┌──

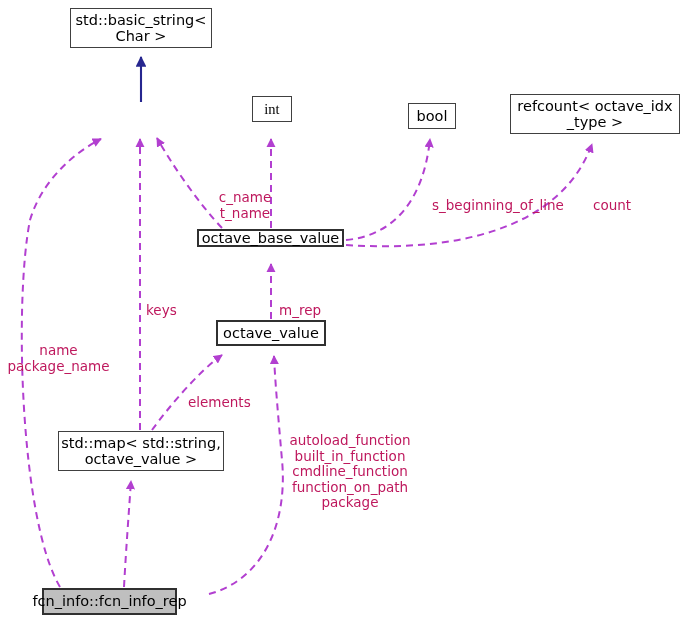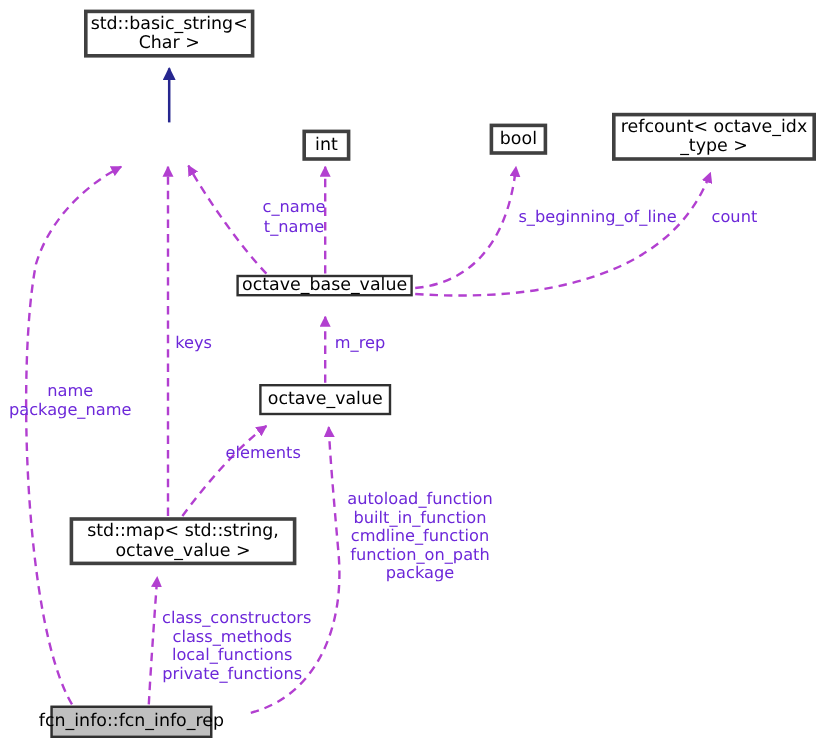--- a/index.html
+++ b/index.html
@@ -34,7 +34,7 @@
     justify-content: center;
     text-align: center;
     background: #ffffff;
-    border: 3px solid #404040;
+    border: 1px solid #404040;
     color: #000000;
     font-size: 14.5px;
     line-height: 16.5px;

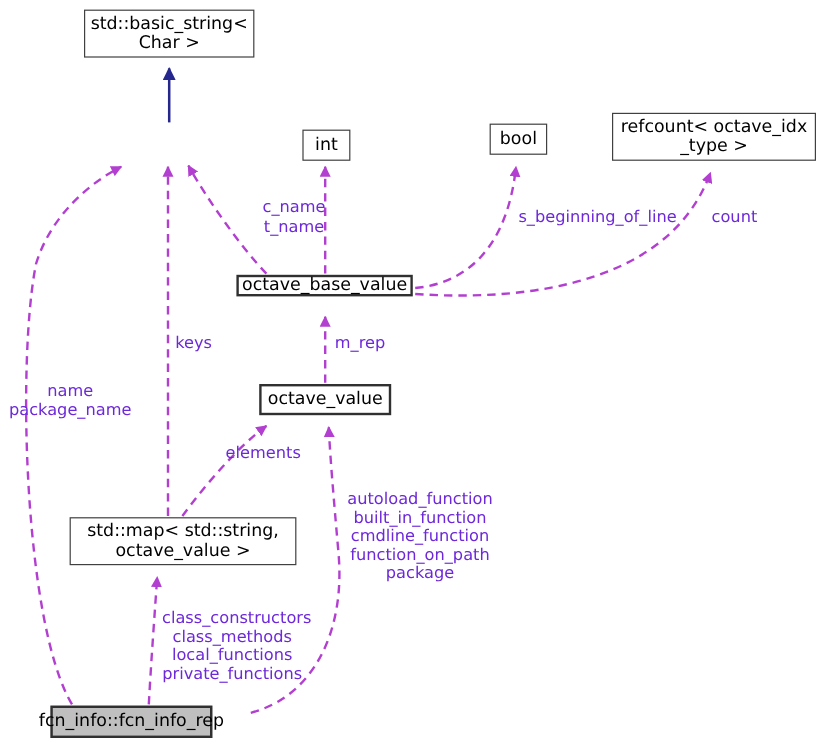--- a/index.html
+++ b/index.html
@@ -101,7 +101,7 @@
 Char &gt;</div>
 
 
-  <div class="node" id="node-int" style="left:252px; top:108px; width:40px; height:26px;">int</div>
+  <div class="node" id="node-int" style="left:252px; top:96px; width:40px; height:26px;font-family:Liberation Serif, serif;">int</div>
 
   <div class="node" id="node-bool" style="left:408px; top:103px; width:48px; height:26px;">bool</div>
 

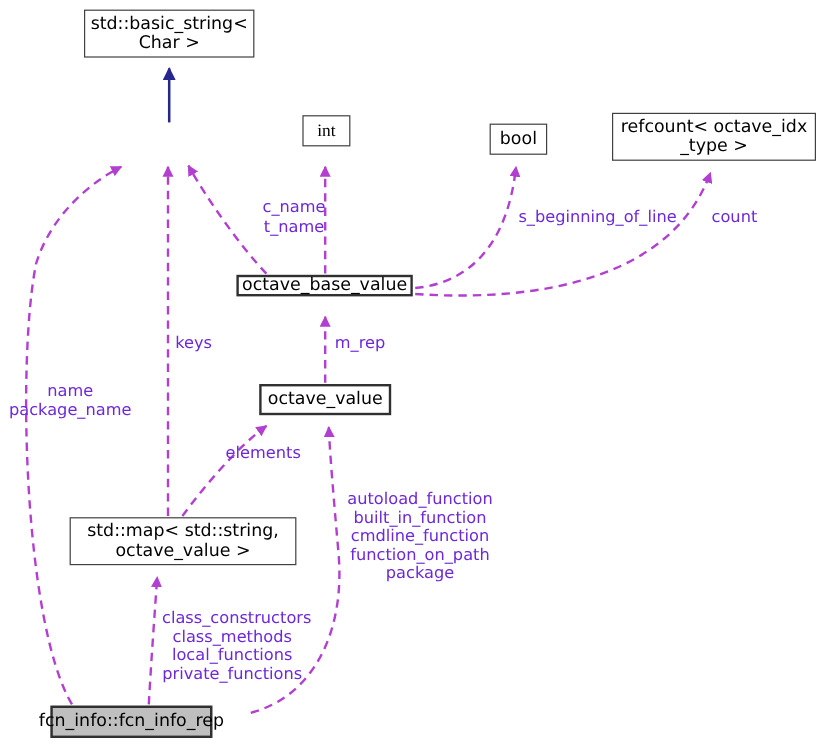--- a/index.html
+++ b/index.html
@@ -50,13 +50,14 @@
   }
   .edge-label {
     position: absolute;
-    color: #6d28d9;
+    color: #be185d;
     font-size: 13.5px;
     line-height: 15.5px;
     text-align: center;
     white-space: pre;
     z-index: 6;
     background: transparent;
+    margin-top: 24px;
   }
 </style>
 </head>

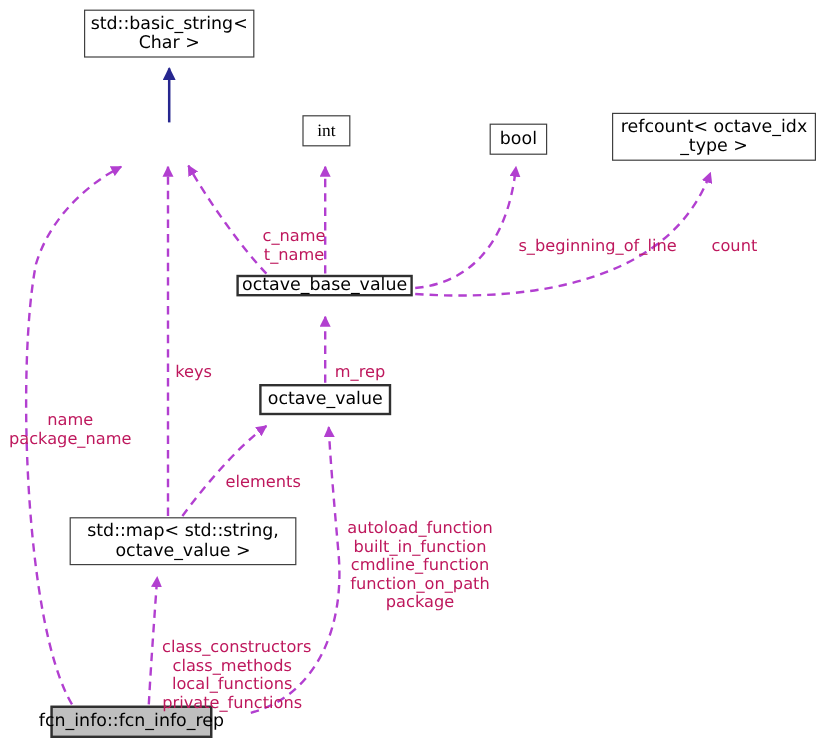--- a/index.html
+++ b/index.html
@@ -113,7 +113,7 @@
 
   <div class="node strong" id="node-ov" style="left:216px; top:320px; width:110px; height:26px;">octave_value</div>
 
-  <div class="node" id="node-map" style="left:58px; top:431px; width:189px; height:40px;">std::map&lt; std::string,
+  <div class="node" id="node-map" style="left:58px; top:431px; width:166px; height:40px;">std::map&lt; std::string,
 octave_value &gt;</div>
 
   <div class="node highlight" id="node-fcn_info_rep" style="left:42px; top:588px; width:135px; height:27px;">fcn_info::fcn_info_rep</div>

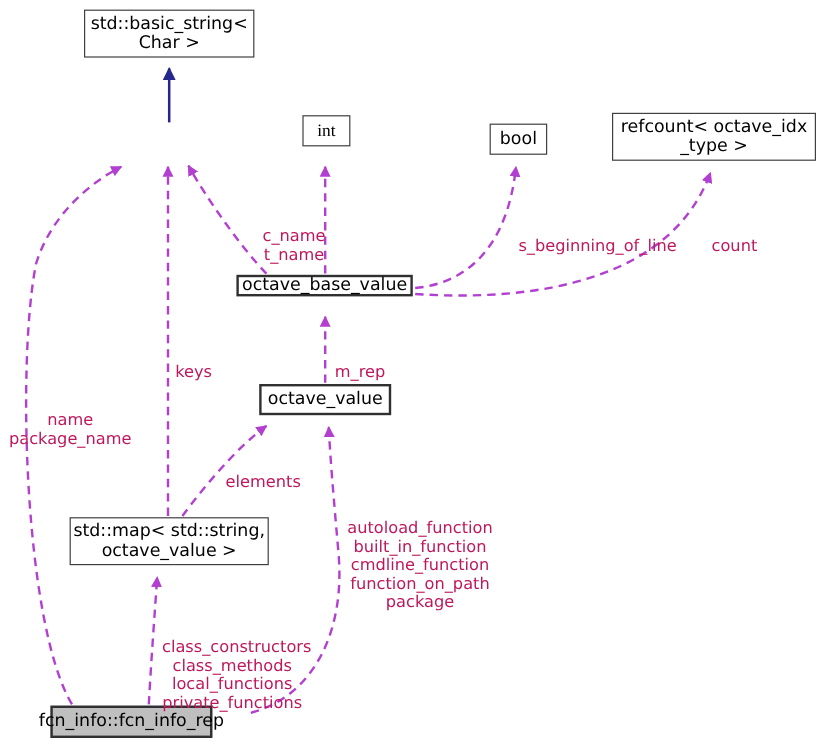--- a/index.html
+++ b/index.html
@@ -141,10 +141,6 @@
 function_on_path
 package</div>
 
-  <div class="edge-label" style="left:135px; top:508px; width:117px; text-align:center;">class_constructors
-class_methods
-local_functions
-private_functions</div>
 
 </div>
 

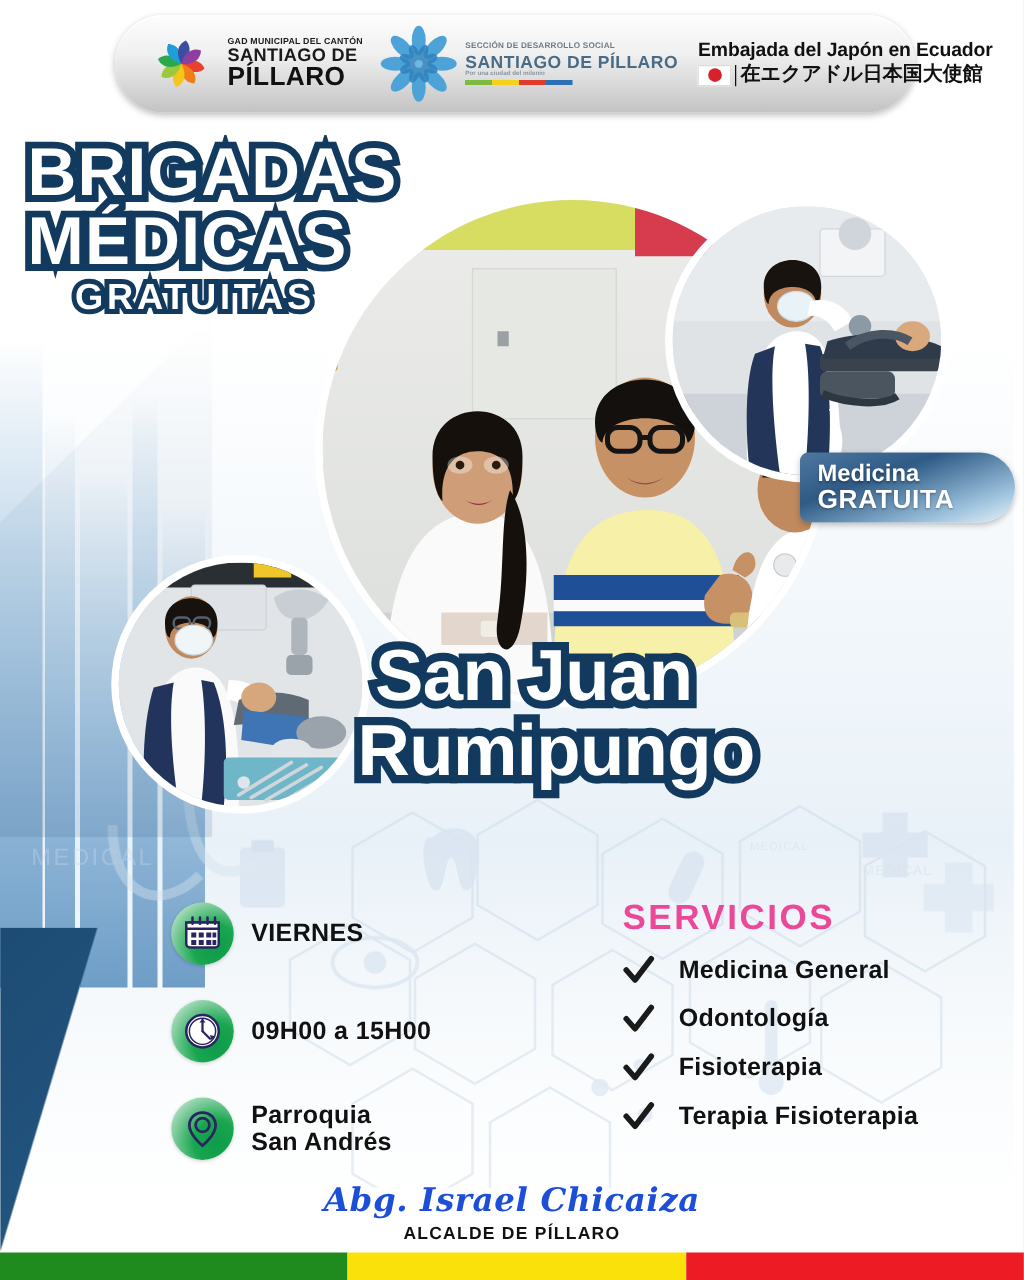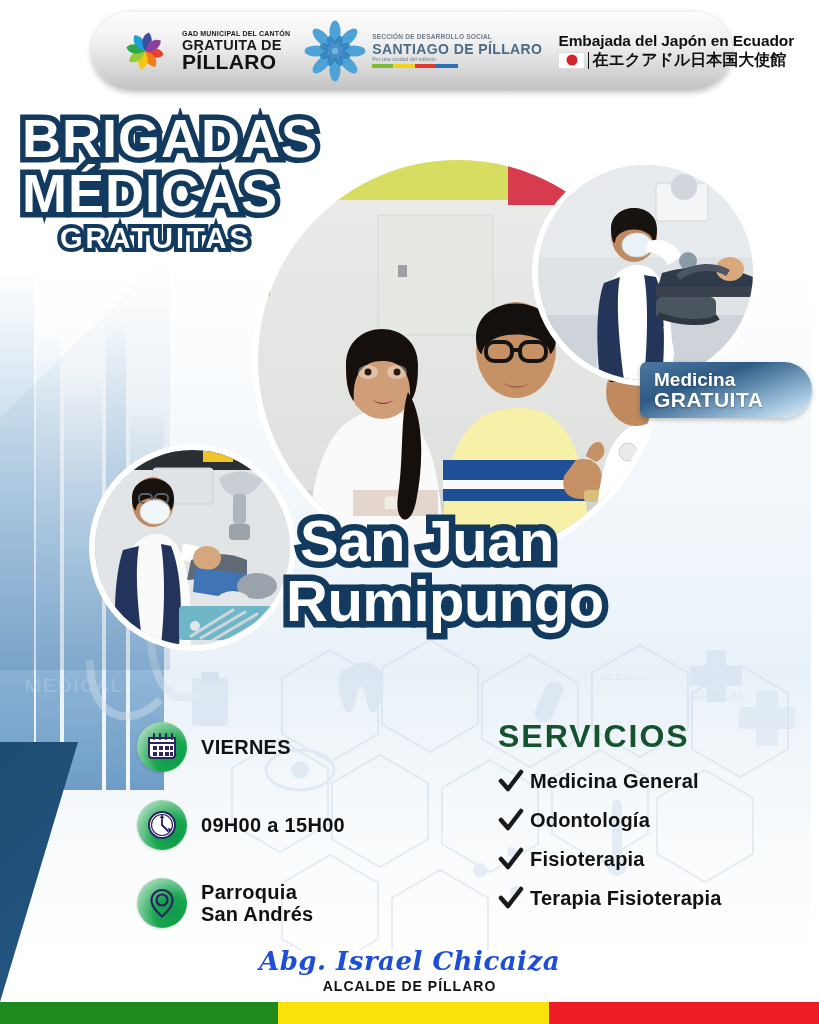--- a/index.html
+++ b/index.html
@@ -288,7 +288,7 @@
       </svg>
       <div class="gad-text">
         <div class="l1">GAD MUNICIPAL DEL CANTÓN</div>
-        <div class="l2">GRATUITA DE</div>
+        <div class="l2">SANTIAGO DE</div>
         <div class="l3">PÍLLARO</div>
       </div>
     </div>

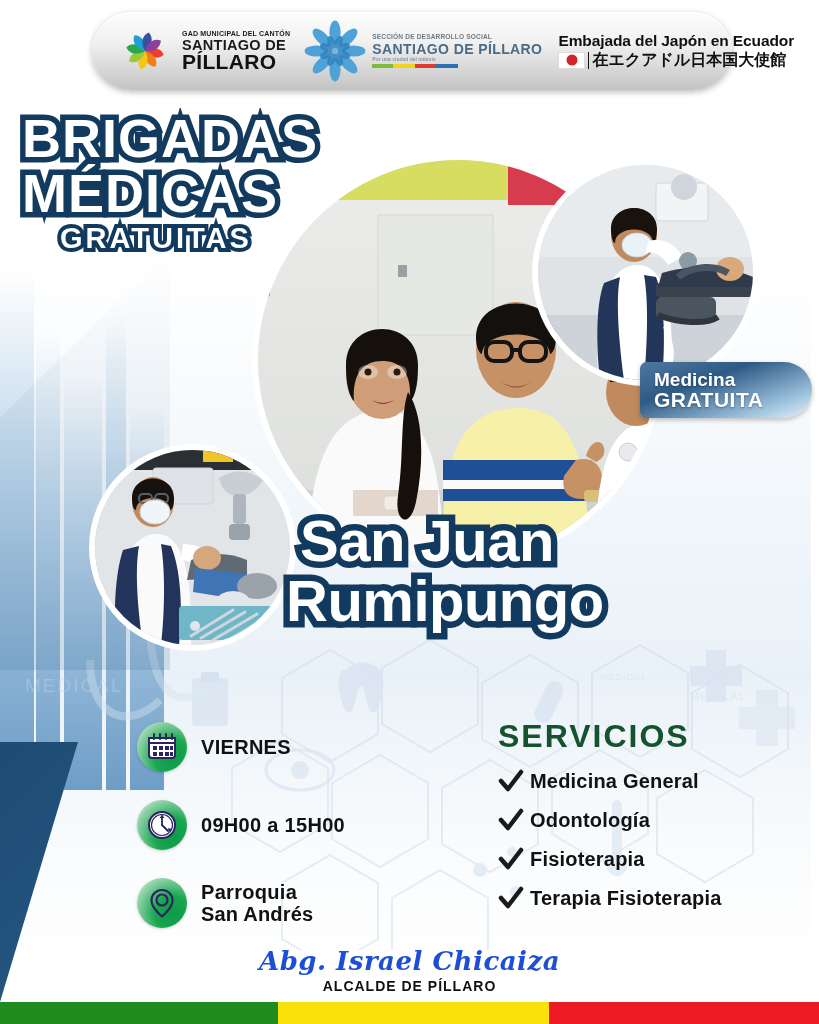--- a/index.html
+++ b/index.html
@@ -166,7 +166,7 @@
   .services{
     position:absolute; left:498px; top:718px; z-index:8;
   }
-  .svc-title{ font-size:32px; font-weight:800; color:#14532d; letter-spacing:2px; margin-bottom:6px;}
+  .svc-title{ font-size:28px; font-weight:800; color:#ec4899; letter-spacing:2px; margin-bottom:6px;}
   .svc-item{ display:flex; align-items:center; gap:6px; margin-top:13px;}
   .svc-item svg{ width:26px; height:26px; flex:0 0 auto;}
   .svc-item span{ font-size:20px; font-weight:800; color:#111; letter-spacing:.2px;}

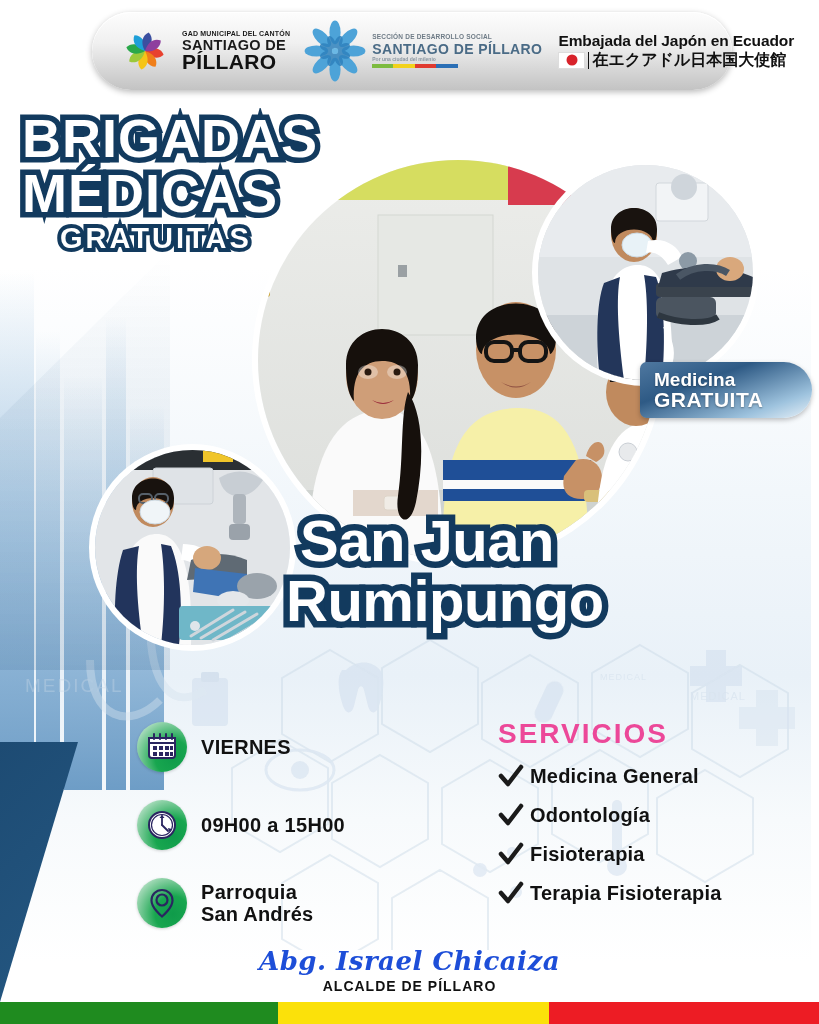--- a/index.html
+++ b/index.html
@@ -167,7 +167,7 @@
     position:absolute; left:498px; top:718px; z-index:8;
   }
   .svc-title{ font-size:28px; font-weight:800; color:#ec4899; letter-spacing:2px; margin-bottom:6px;}
-  .svc-item{ display:flex; align-items:center; gap:6px; margin-top:13px;}
+  .svc-item{ display:flex; align-items:center; gap:19px; margin-top:13px;}
   .svc-item svg{ width:26px; height:26px; flex:0 0 auto;}
   .svc-item span{ font-size:20px; font-weight:800; color:#111; letter-spacing:.2px;}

└──

# Task statement
Give back exactly the lines above that run from the one with "justify-content: center;" to the one with "Char &gt;</div>", including both, with the pictures left out.

# The completed task
     justify-content: center;
     text-align: center;
     background: #ffffff;
-    border: 3px solid #404040;
+    border: 1px solid #404040;
     color: #000000;
     font-size: 14.5px;
     line-height: 16.5px;

--- a/index.html
+++ b/index.html
@@ -101,7 +101,7 @@
 Char &gt;</div>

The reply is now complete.